Photo Felix Imhof

La recherche suisse en sciences sociales contribue activement à de grandes enquêtes internationales

Au cours des derniers mois, le Prof. Dominique Joye a intégré les comités méthodologiques de trois importantes études internationales. Le chef de l’IP15 du PRN LIVES, professeur à l’Université de Lausanne et également chercheur associé au Centre de compétences suisse en sciences sociales FORS, explique l’intérêt de se retrouver au cœur de ces organisations scientifiques.

« C'est une tâche passionnante que de participer à la mise en œuvre d'une enquête internationale comparée : de voir où des problèmes méthodologiques sont les mêmes, mais aussi en quoi ils peuvent diverger suivant les contextes ; bref, de réfléchir sur les points essentiels qui permettent de faire des enquêtes de qualité dans différents pays, tout en préservant la possibilité de comparer, et donc d'avoir des mesures pertinentes ».
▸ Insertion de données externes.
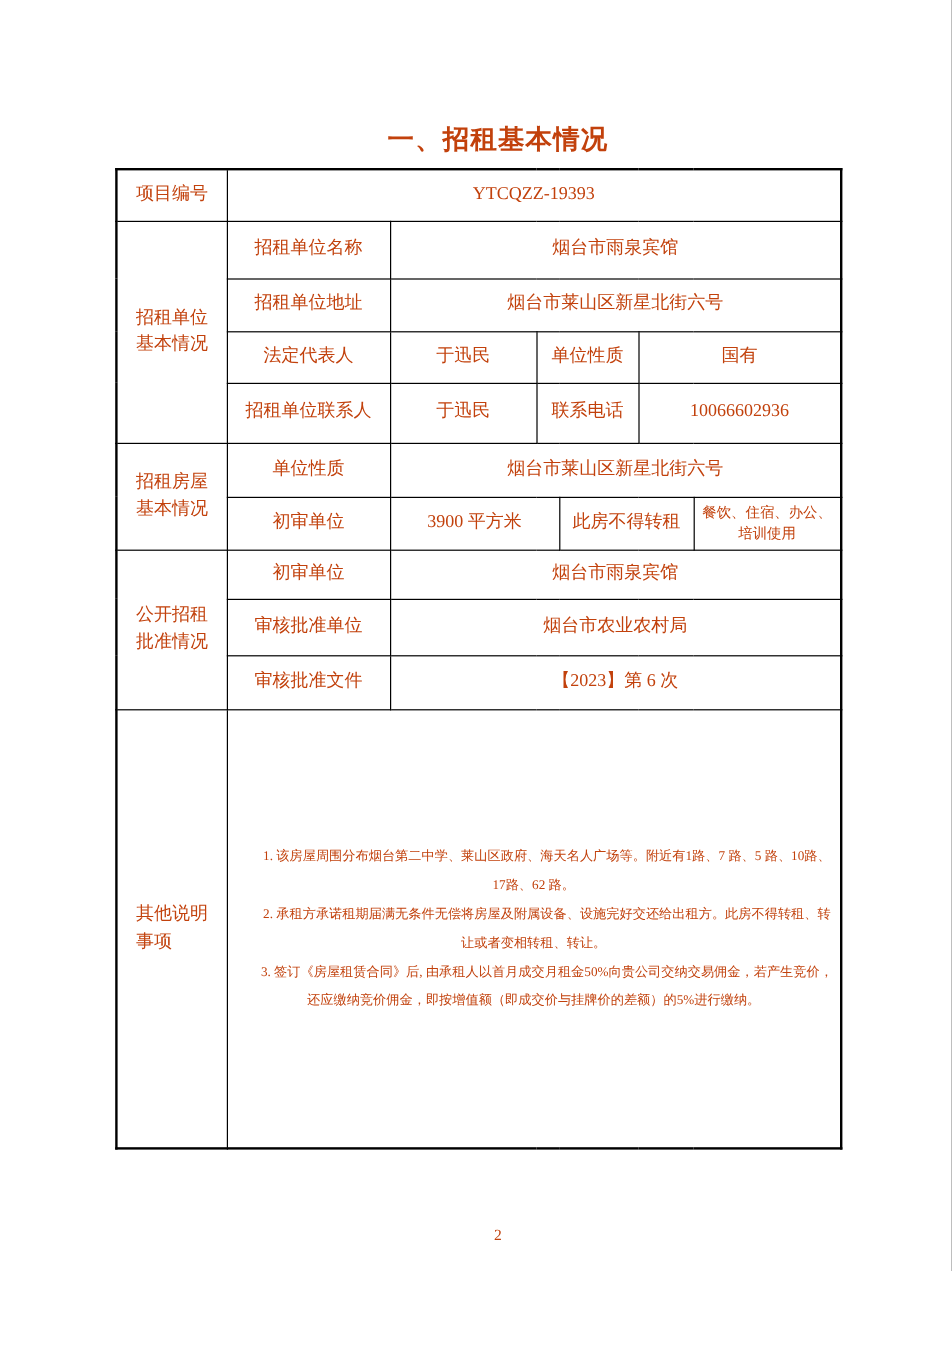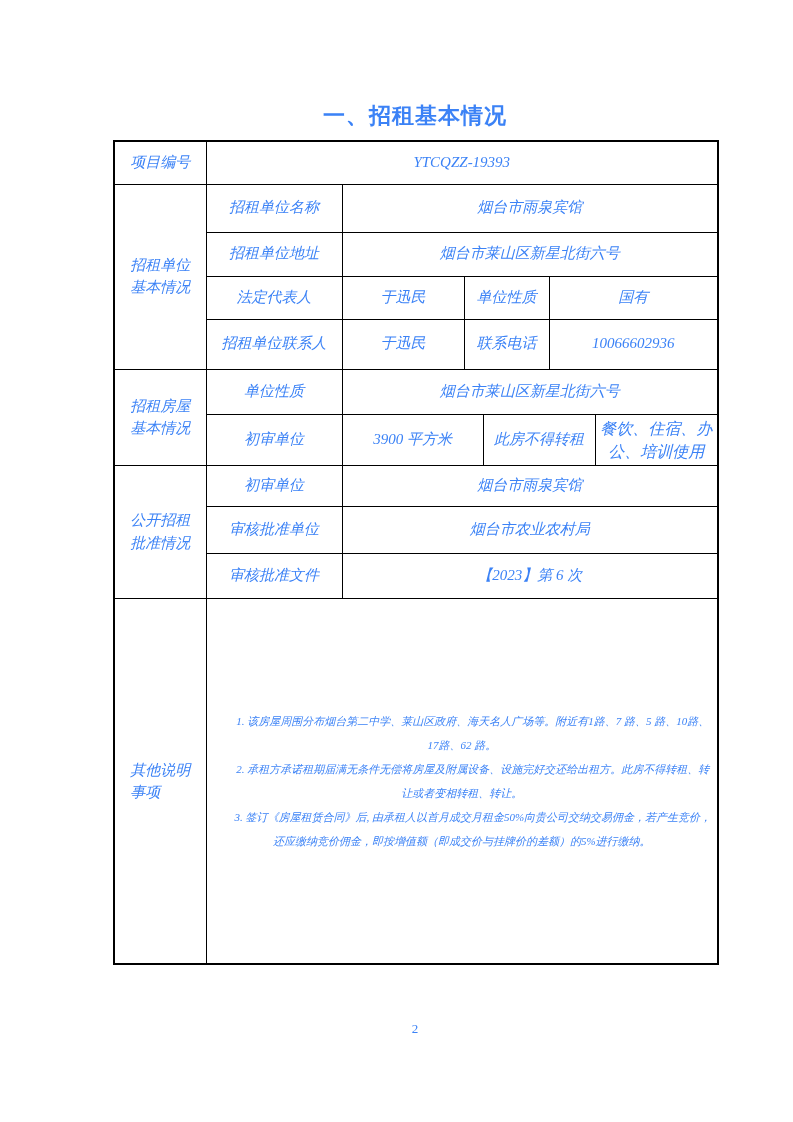--- a/index.html
+++ b/index.html
@@ -7,43 +7,42 @@
     padding: 0;
     background: #888;
     font-family: "Liberation Serif", "DejaVu Serif", serif;
   }
   .page {
     position: relative;
     width: 793px;
     height: 1122px;
     margin: 0 auto;
     background: #ffffff;
-    color: #3b82f6;
+    color: #c2410c;
     overflow: hidden;
   }
   .doc-title {
     position: absolute;
     top: 101px;
     left: 113px;
     width: 604px;
     text-align: center;
     font-size: 22px;
     font-weight: 700;
     letter-spacing: 1px;
   }
   table.main {
     position: absolute;
     top: 140px;
-    left: 113px;
+    left: 96px;
     width: 604px;
     border-collapse: collapse;
     table-layout: fixed;
     border: 2px solid #000;
     font-size: 15px;
-    font-style: italic;
   }
   table.main td {
     border: 1px solid #000;
     text-align: center;
     vertical-align: middle;
     padding: 2px 3px;
     line-height: 1.45;
     overflow: hidden;
   }
   
@@ -57,21 +56,21 @@
     text-align: left;
     padding: 6px 9px;
   }
   td.notes-cell p {
     margin: 0;
     text-indent: 2em;
     font-size: 11px;
     line-height: 24px;
   }
   td.usage-cell {
-    font-size: 16px;
+    font-size: 12px;
     line-height: 1.45;
     padding: 2px 4px;
   }
   .page-footer {
     position: absolute;
     top: 1021px;
     left: 113px;
     width: 604px;
     text-align: center;
     font-size: 13px;

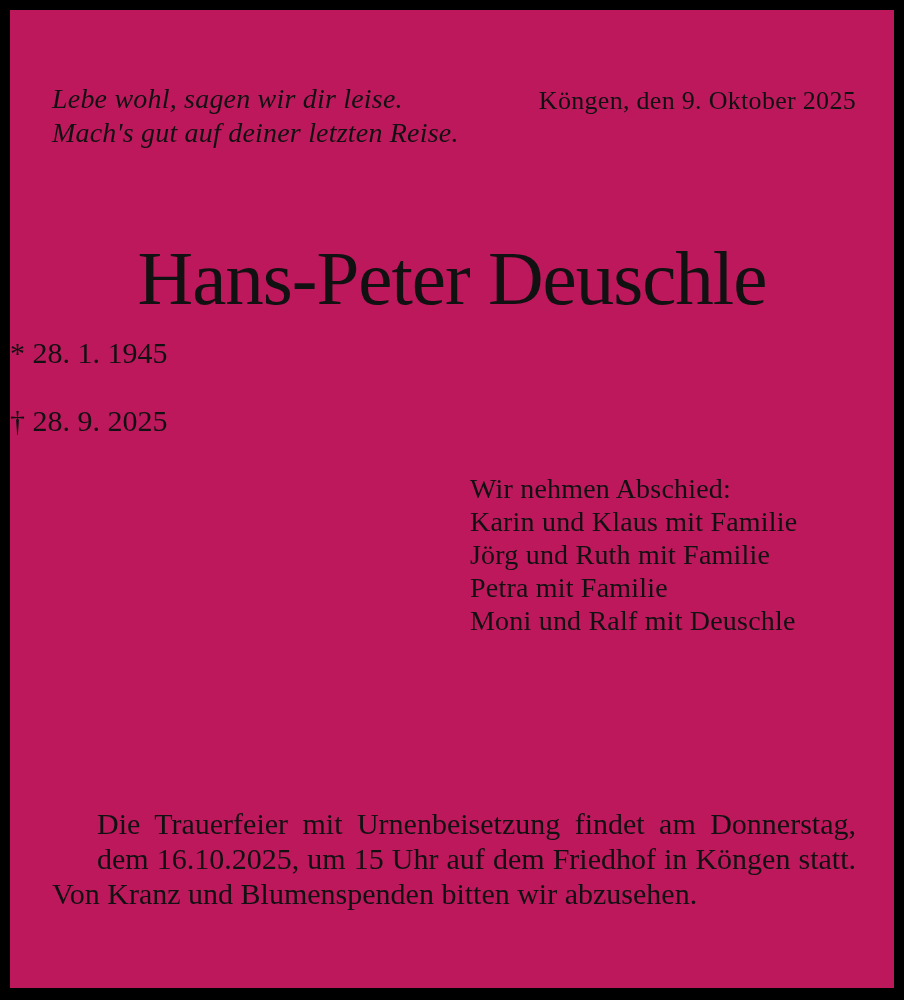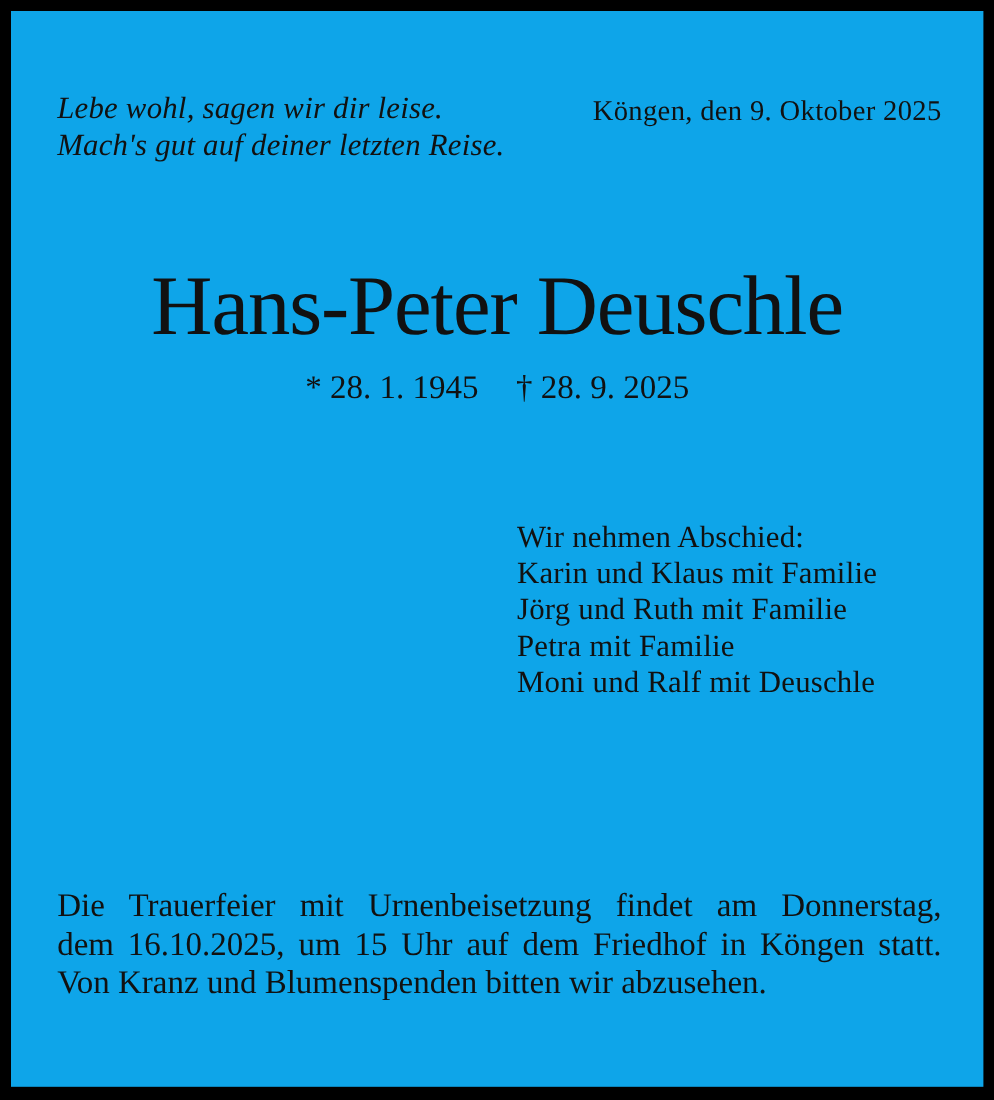--- a/index.html
+++ b/index.html
@@ -16,21 +16,21 @@
     height: 1000px;
     background: #000000;
   }
 
   .sheet {
     position: absolute;
     left: 10px;
     top: 10px;
     right: 10px;
     bottom: 12px;
-    background: #0ea5e9;
+    background: #be185d;
     color: #111111;
     overflow: hidden;
   }
 
   
 
   .verse {
     position: absolute;
     left: 42px;
     top: 72px;
@@ -61,20 +61,21 @@
 
   .dates {
     position: absolute;
     left: 0;
     top: 326px;
     width: 100%;
     display: flex;
     justify-content: center;
     gap: 34px;
     font-size: 30px;
+    flex-direction: column;
   }
 
   .farewell {
     position: absolute;
     left: 460px;
     top: 462px;
     font-size: 28px;
     line-height: 33px;
     letter-spacing: 0.2px;
   }
@@ -84,20 +85,21 @@
     left: 42px;
     right: 38px;
     top: 796px;
     font-size: 30px;
     line-height: 35px;
   }
 
   .funeral .line.justified {
     text-align: justify;
     text-align-last: justify;
+    margin-left: 45px;
   }
 </style>
 </head>
 <body>
 
 <div class="frame">
   <div class="sheet">
 
     <div class="verse">
       <div>Lebe wohl, sagen wir dir leise.</div>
Cette profession de foi émane du Prof. Dominique Joye, chef de l’IP15 du Pôle de recherche national LIVES, récemment élu au sein des comités méthodologiques de trois enquêtes internationales en sciences sociales :

Pour Dominique Joye, par ailleurs vice-doyen de la Faculté des Sciences sociales et politiques à l’Université de Lausanne et partenaire du Centre de compétences suisse en sciences sociales FORS, les raisons de sa participation à de tels projets sont multiples, tant du point de vue individuel que collectif.

« La mise à disposition rapide de données, caractéristique de ces enquêtes internationales, permet de rendre plus facilement cumulatifs nos travaux scientifiques », indique le chercheur. Il a notamment à l’esprit la formation de la relève académique : « Pour les doctorants, il est plus facile de se frotter aux techniques d'analyse les plus pointues si l'on dispose de données comparables. »

Intérêt pour la Suisse

Du point de vue de la Suisse, ajoute le Prof. Joye, « cela permet de se situer en référence à d'autres pays, de connaître l'état des choses et de faire ressortir des caractéristiques propres. Cela peut porter tant sur des caractéristiques objectives, comme par exemple la proportion de femmes qui travaillent à temps partiel, que sur des éléments subjectifs, comme la manière dont elles le vivent. »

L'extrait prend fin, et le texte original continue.